● **WHAT IS BEING ASKED**: Every line from the one with "(277, 618) none" through the end of the records below should be restated word for word, and nothing outside that span.

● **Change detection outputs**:
# # # # #
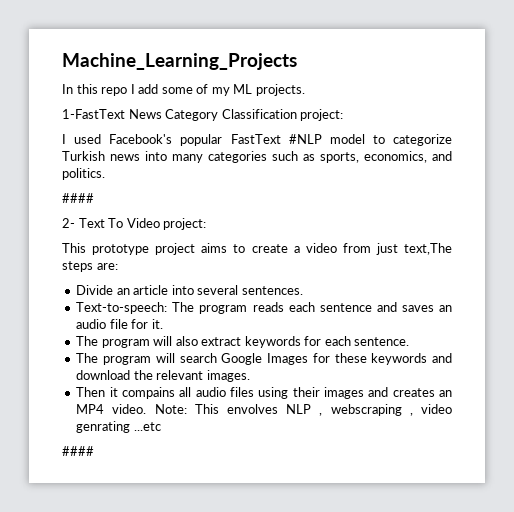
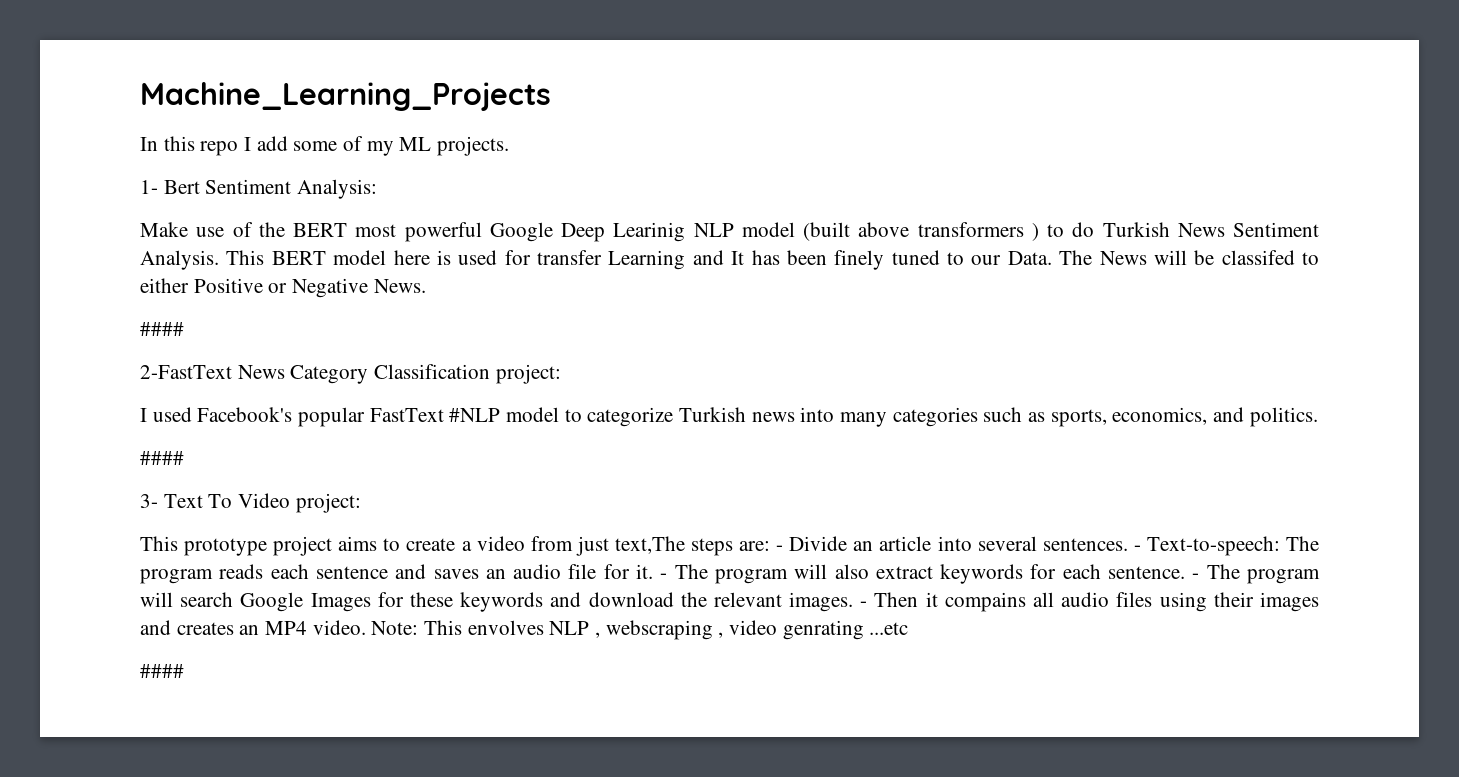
[62,109,125,119] 1-FastText -> [140,179,378,199] [140,222,1319,242] [140,250,1319,270] [140,278,426,298] [140,322,184,336] [140,365,232,379] 1- Bert Sentiment Analysis: // Make use of the BERT most powerful Google Deep Learinig NLP model (built above transformers ) to do Turkish News Sentiment Analysis. This BERT model here is used for transfer Learning and It has been finely tuned to our Data. The News will be classifed to either Positive or Negative News. // #### // 2-FastText
[62,218,75,228] 2- -> [140,494,158,508] 3-
(118, 266) // -> [776,545,784,551] -
(303, 290) // -> [1133,545,1141,551] -
(163, 324) // -> [660,573,668,579] -
(410, 341) // -> [1192,573,1200,579] -
(250, 376) // -> [860,601,868,607] -

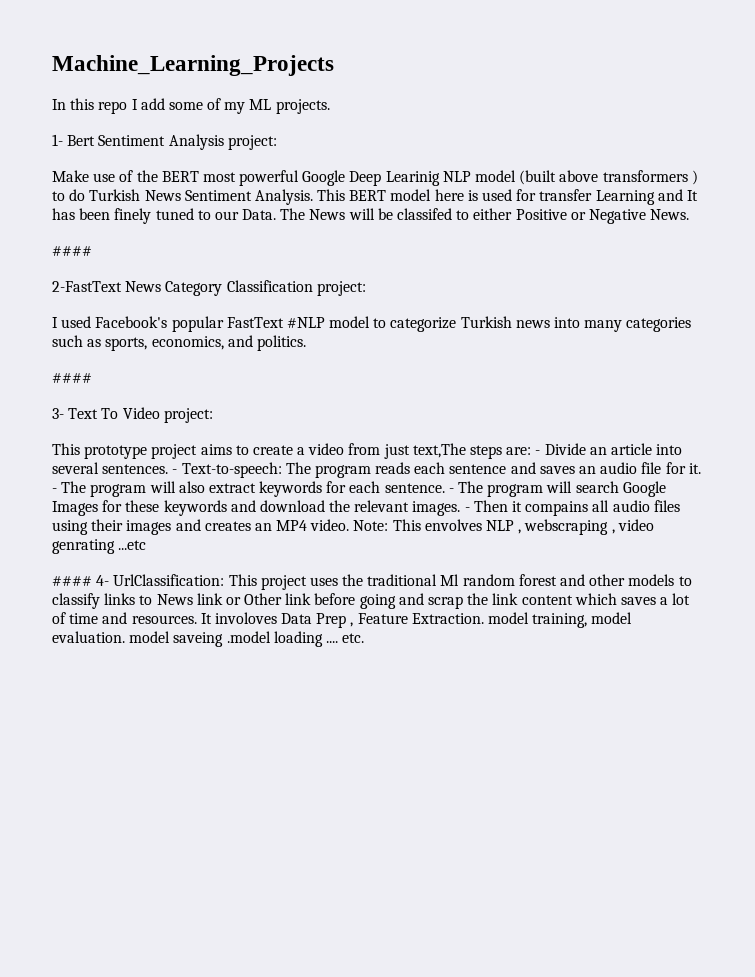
[297,179,378,199] Analysis: -> [168,134,277,150] Analysis project:
(184, 671) none -> [96,574,692,590] [52,593,691,609] [52,612,633,628] [52,631,365,647] 4- UrlClassification: This project uses the traditional Ml random forest and other models to classify links to News link or Other link before going and scrap the link content which saves a lot of time and resources. It involoves Data Prep , Feature Extraction. model training, model evaluation. model saveing .model loading .... etc.

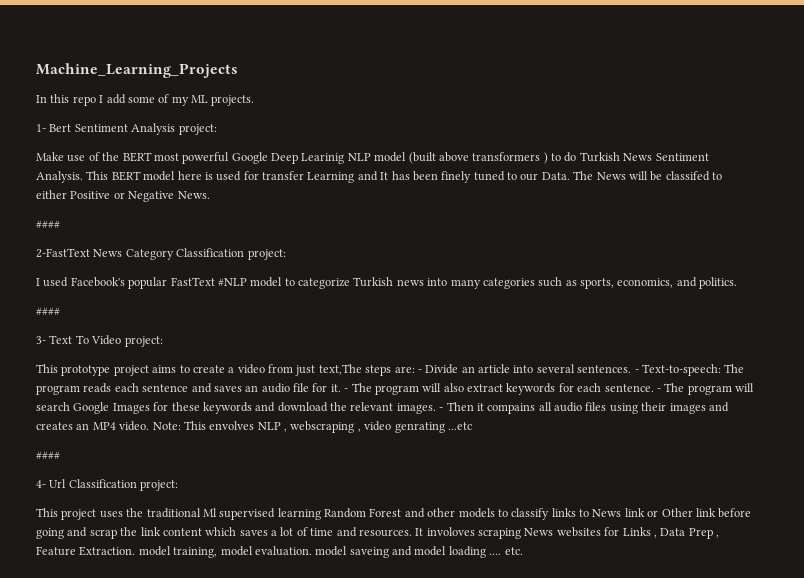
[96,574,225,586] 4- UrlClassification: -> [36,479,179,491] // 4- Url Classification project: //
[462,574,557,586] random forest -> [219,508,402,520] supervised learning Random Forest
(277, 618) none -> [478,527,657,539] scraping News websites for Links ,
[226,631,271,643] .model -> [392,546,447,556] and model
# # # # #
● **RESPONSE**:
(277, 618) none -> [478,527,657,539] scraping News websites for Links ,
[226,631,271,643] .model -> [392,546,447,556] and model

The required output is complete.